--- START ---
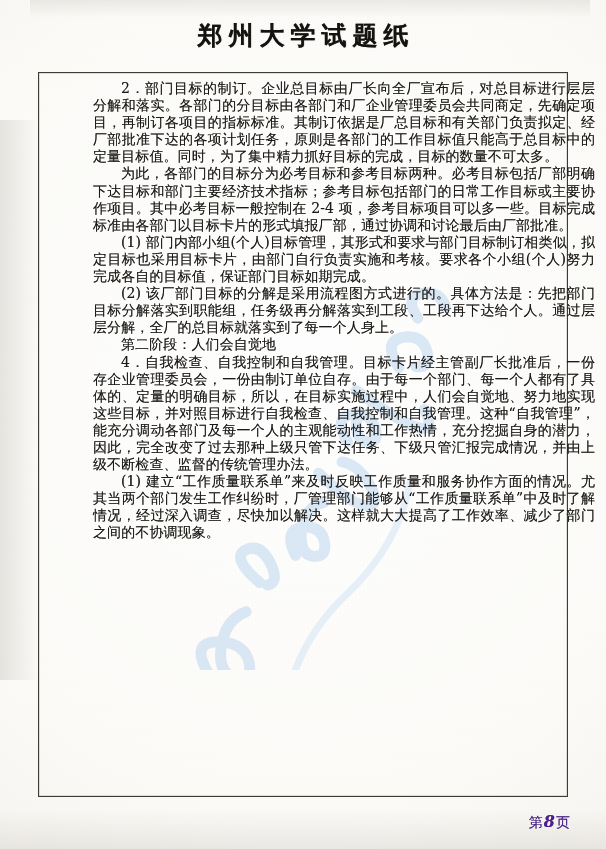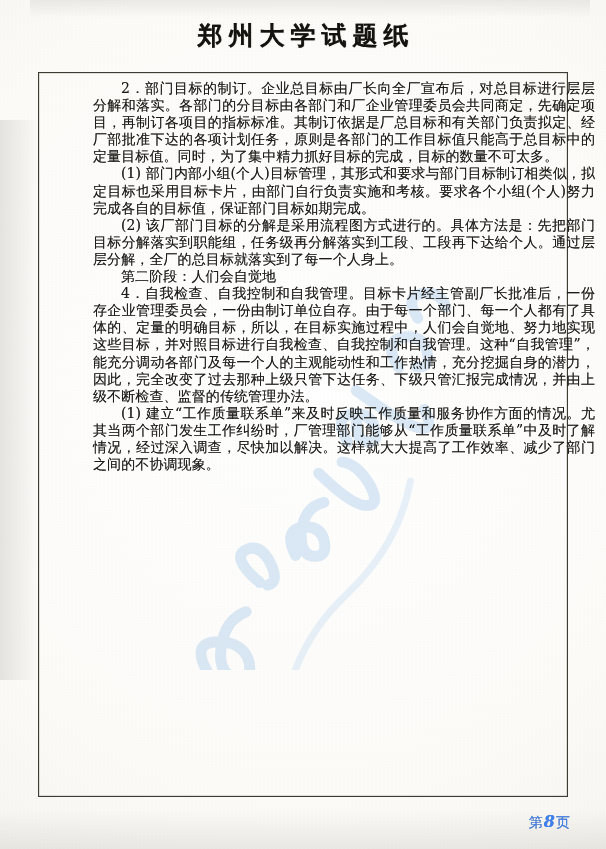"为此，各部门的目标分为必考目标和参考目标两种。必考目标包括厂部明确下达目标和部门" p { html: none -> <p>为此，各部门的目标分为必考目标和参考目标两种。必考目标包括厂部明确下达目标和部门主要经济技术指标；参考目标包括部门的日常工作目标或主要协作项目。其中必考目标一般控制在 2-4 项，参考目标项目可以多一些。目标完成标准由各部门以目标卡片的形式填报厂部，通过协调和讨论最后由厂部批准。</p> }
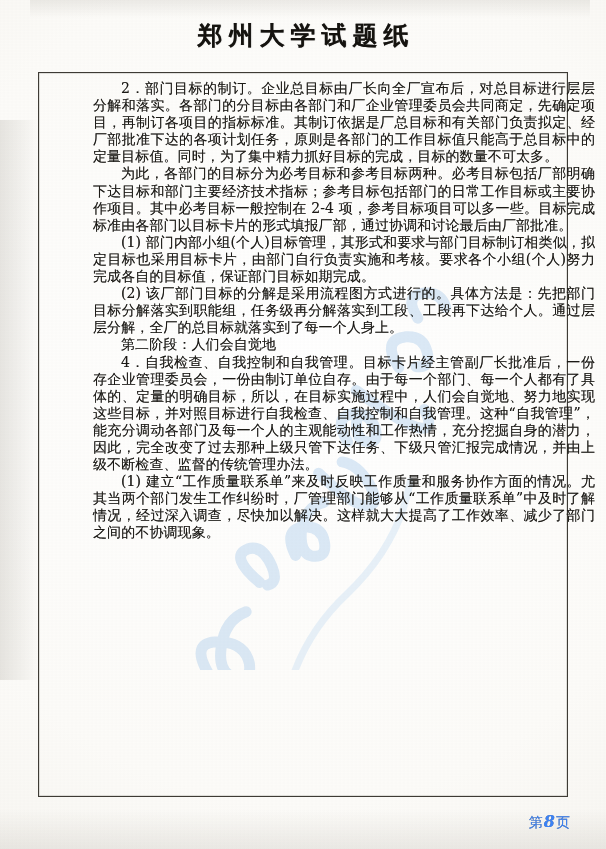"第8页" .page-number { color: #3b82f6 -> #4c1d95 }
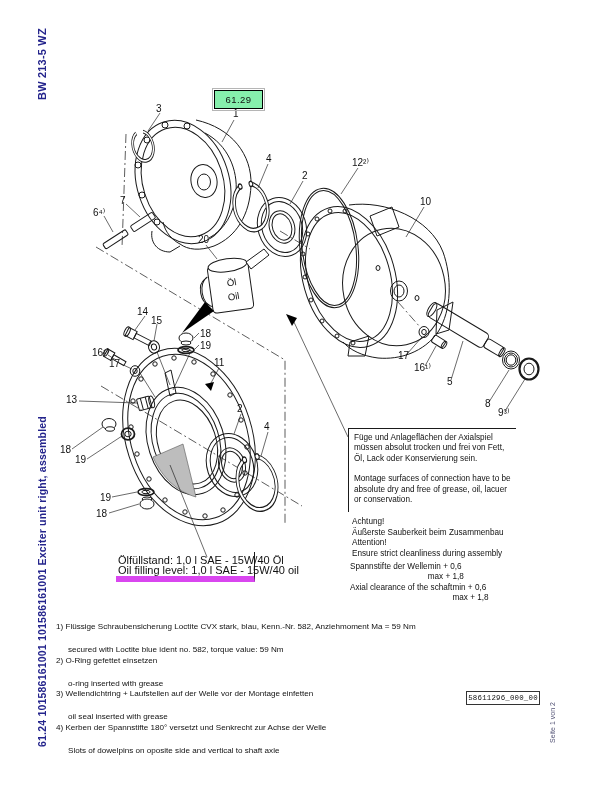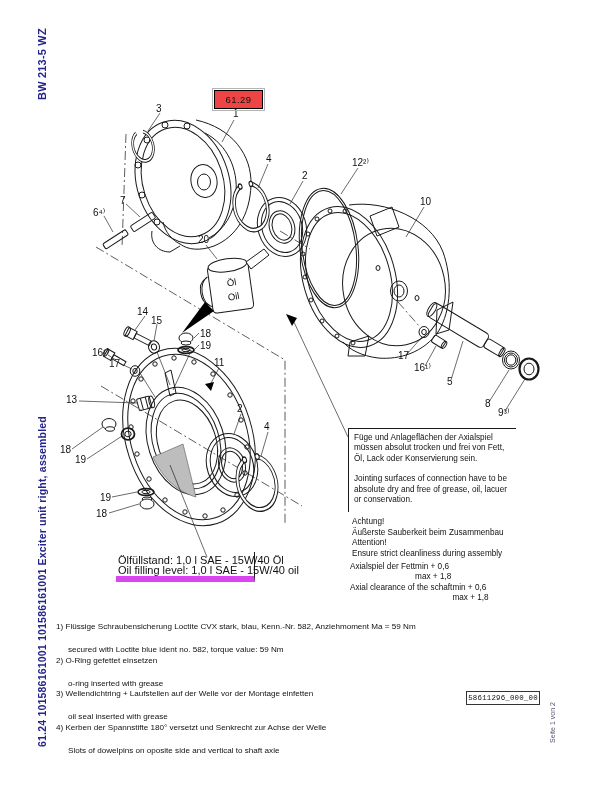"61.29" #figure-ref-box { background: #ef4444 -> #86efac }
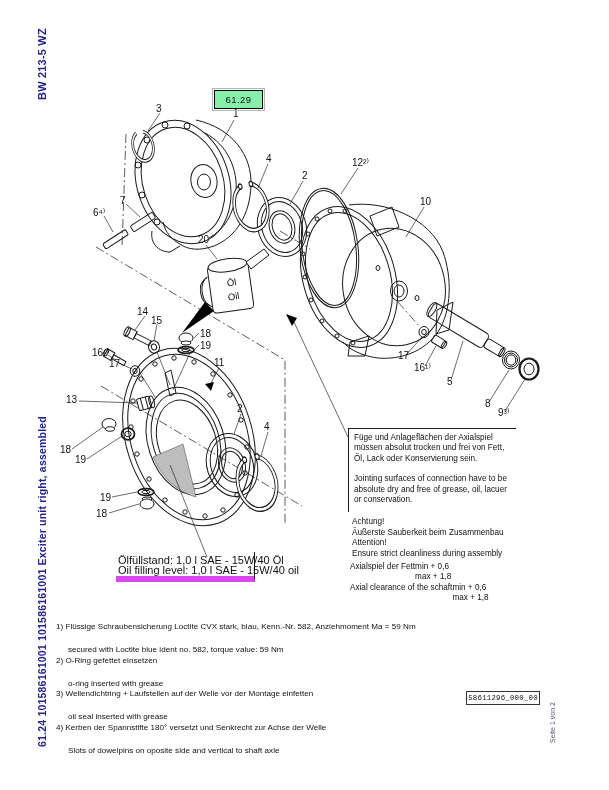"Jointing surfaces of connection have" div { text: Jointing -> Montage }
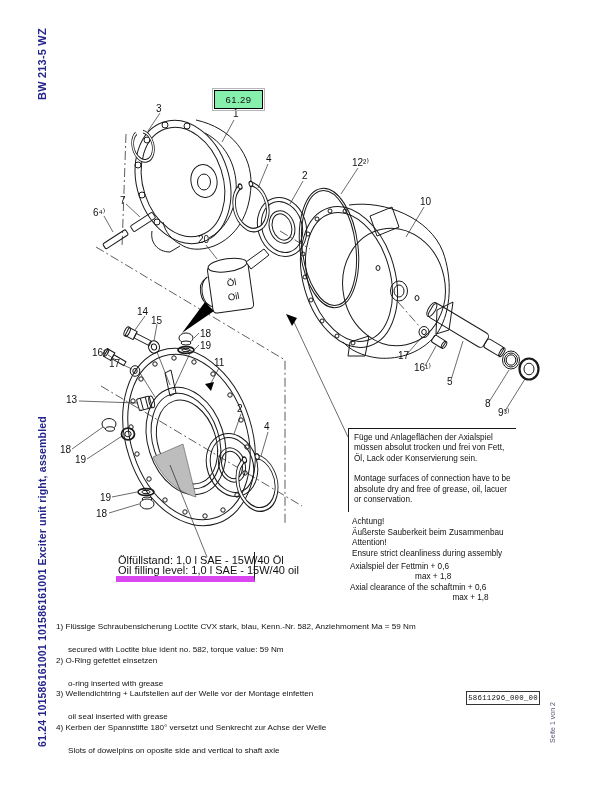"Axialspiel der Fett" span { text: Axialspiel der Fett -> Spannstifte der Welle }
--- END ---
**Exercise objective**
Each line of the listing must be restated word for word, and the pictures left out.

**Answer to the exercise**
"为此，各部门的目标分为必考目标和参考目标两种。必考目标包括厂部明确下达目标和部门" p { html: none -> <p>为此，各部门的目标分为必考目标和参考目标两种。必考目标包括厂部明确下达目标和部门主要经济技术指标；参考目标包括部门的日常工作目标或主要协作项目。其中必考目标一般控制在 2-4 项，参考目标项目可以多一些。目标完成标准由各部门以目标卡片的形式填报厂部，通过协调和讨论最后由厂部批准。</p> }
"第8页" .page-number { color: #3b82f6 -> #4c1d95 }
"61.29" #figure-ref-box { background: #ef4444 -> #86efac }
"Jointing surfaces of connection have" div { text: Jointing -> Montage }
"Axialspiel der Fett" span { text: Axialspiel der Fett -> Spannstifte der Welle }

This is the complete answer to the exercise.